Ocean State residents have been scrambling to find testing options, especially over the holidays. Atwood Pharmacy has cooperated with the Johnston and Cranston school districts, in an effort to provide fast, reliable testing for students, faculty and local families.
However, the response has been overwhelming.
“We have been operating without appointments for vaccines or testing since we opened since we are a small business and were able to accommodate our patients and only recently have had such high traffic due to the increased demand for testing across the state and the country with a significant rise in cases,” Akbar said. “We did not expect this and will continue to search for solutions and be willing to make changes with the needs of the community such as considering switching to an appointment system if necessary. Some changes we will make this week include stopping drive-thru testing altogether as it is contributing to a lot of the traffic as well as further limiting our hours. We were keeping drive-thru testing as an option especially for patients who are symptomatic and those with special needs or young children. This has been a very difficult and trying time for all but we will continue to work with you to help keep the community healthy and safe.”

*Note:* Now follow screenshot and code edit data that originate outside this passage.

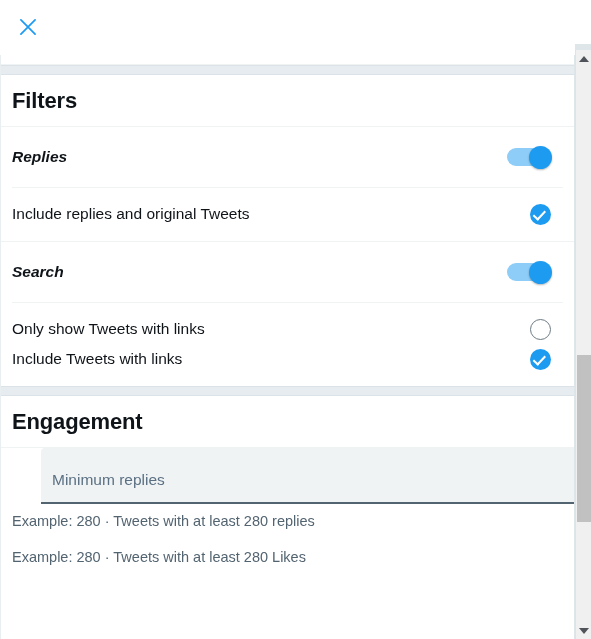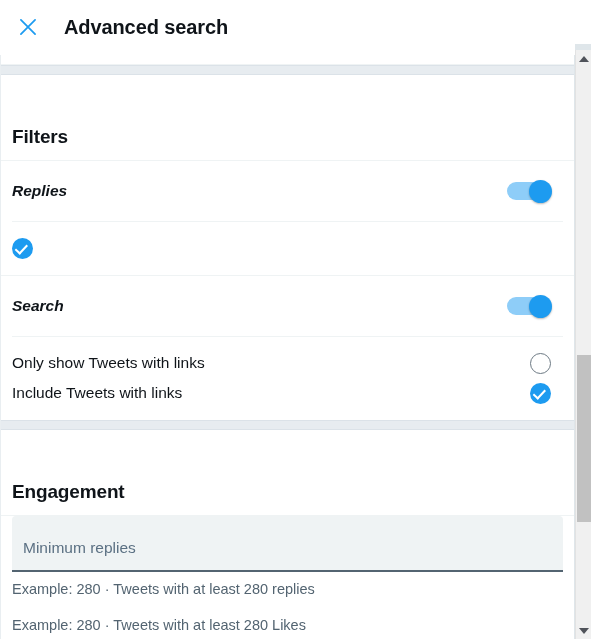--- a/index.html
+++ b/index.html
@@ -383,7 +383,6 @@
         <path d="M3.5 3.5 L20.5 20.5 M20.5 3.5 L3.5 20.5" stroke="#1d9bf0" stroke-width="2.1" stroke-linecap="round" fill="none"></path>
       </svg>
     </div>
-    <div class="header-title">Advanced search</div>
   </div>
 
   <div class="scroll-corner"></div>

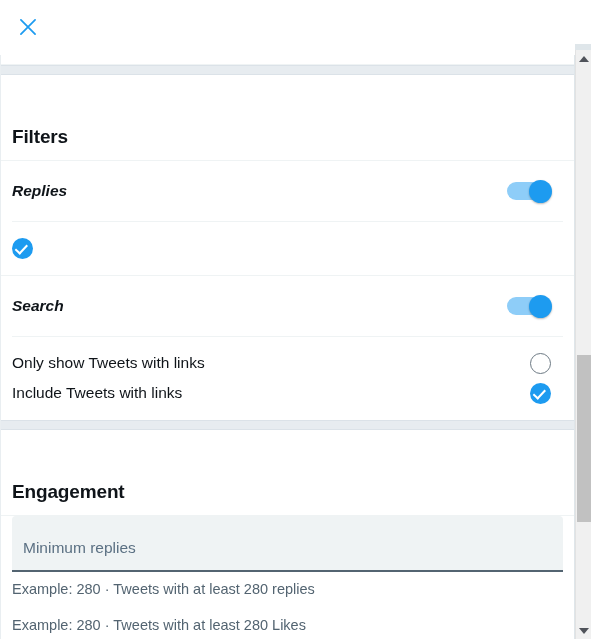--- a/index.html
+++ b/index.html
@@ -117,12 +117,11 @@
   }
 
   .section-title {
-    font-size: 19px;
+    font-size: 22px;
     font-weight: 700;
     color: #0f1419;
     padding: 13px 20px 12px 11px;
     letter-spacing: -0.15px;
-    margin-top: 38px;
   }
 
   .hr-full {

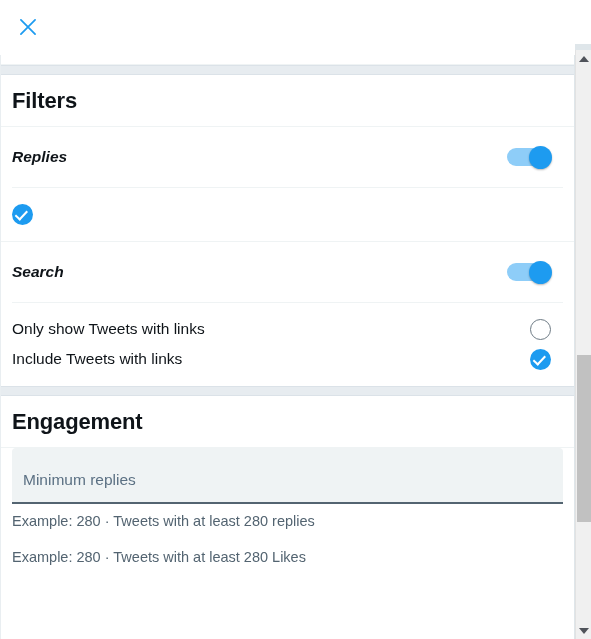--- a/index.html
+++ b/index.html
@@ -336,6 +336,7 @@
 
     <div class="options-pad">
       <div class="option-row">
+        <span class="option-label">Include replies and original Tweets</span>
         <span class="radio on"></span>
       </div>
     </div>

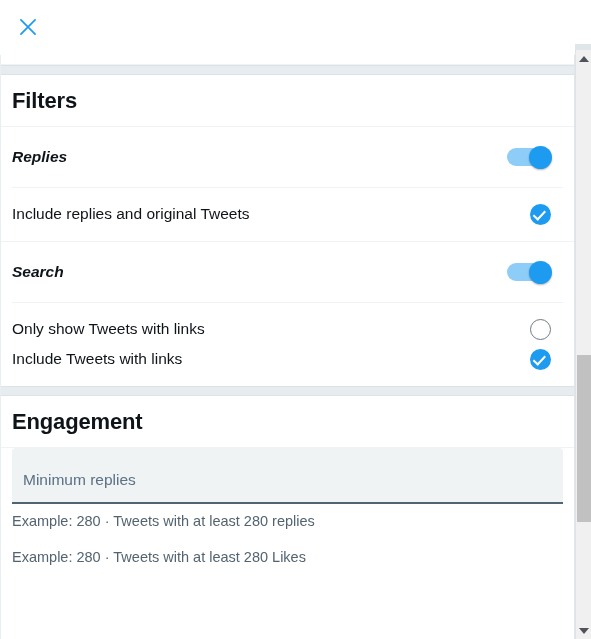--- a/index.html
+++ b/index.html
@@ -238,6 +238,7 @@
     color: #0f1419;
     font-family: "Liberation Sans", sans-serif;
     outline: none;
+    margin-left: 29px;
   }
   .field::placeholder { color: #5b7083; opacity: 1; }
   .field-hint {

Paquette said he appreciates Akbar’s efforts, and the pharmacy’s public health mission, but he wants to see more government involvment.
“It’s put a huge damper on the business,” Paquette said Wednesday. “I’ve lost one restaurant in East Providence. We opened here thinking it would be a new start, but we’re ready to close the doors. By the end of this — they’re projecting another two weeks — our losses will be over $50,000.”
Paquette said he has documented several car crashes outside the businesses, caused by backed-up pharmacy traffic.
“They need to execute it better,” he said. “Or the state should come over here. They need to come up with something.”
Jester Lippert, Cranston native and manager of the Atwood Pharmacy, said patients have been coming from far and near, and the ongoing surge shows no sign of waning.
“It’s busy, obviously,” he said Monday as the line stretched onto the sidewalk outside. “I would love to help everybody.”
Lippert said the Atwood Pharmacy tested more than 4,000 patients for the virus in December. By Monday, they had run out of polymerase chain reaction (PCR) tests and were awaiting a new shipment.
“I appreciate what they’re doing, but it seems like it’s not just Johnston people coming here,” Paquette said. “The whole state is coming here.”
Vincent Palumbo stood behind his brother-in-law Frederick Cardente’s wheelchair Monday, waiting in line for a vaccine booster shot.
“This is so screwed up,” Palumbo said of the entire “virus situation.”
First, the pair waited in line outside the pharmacy, and then again inside. After checking in at the counter, they found a spot in the back of the store where they could wait, relatively social distanced, until it was Cardente’s turn for a shot.
They had both managed to avoid the virus so far this holiday season, but they worried the close quarter-contact while waiting for a booster may turn counterproductive.
“I just want to get him his booster,” Palumbo said. “This is all so stupid. There needs to be a better way.”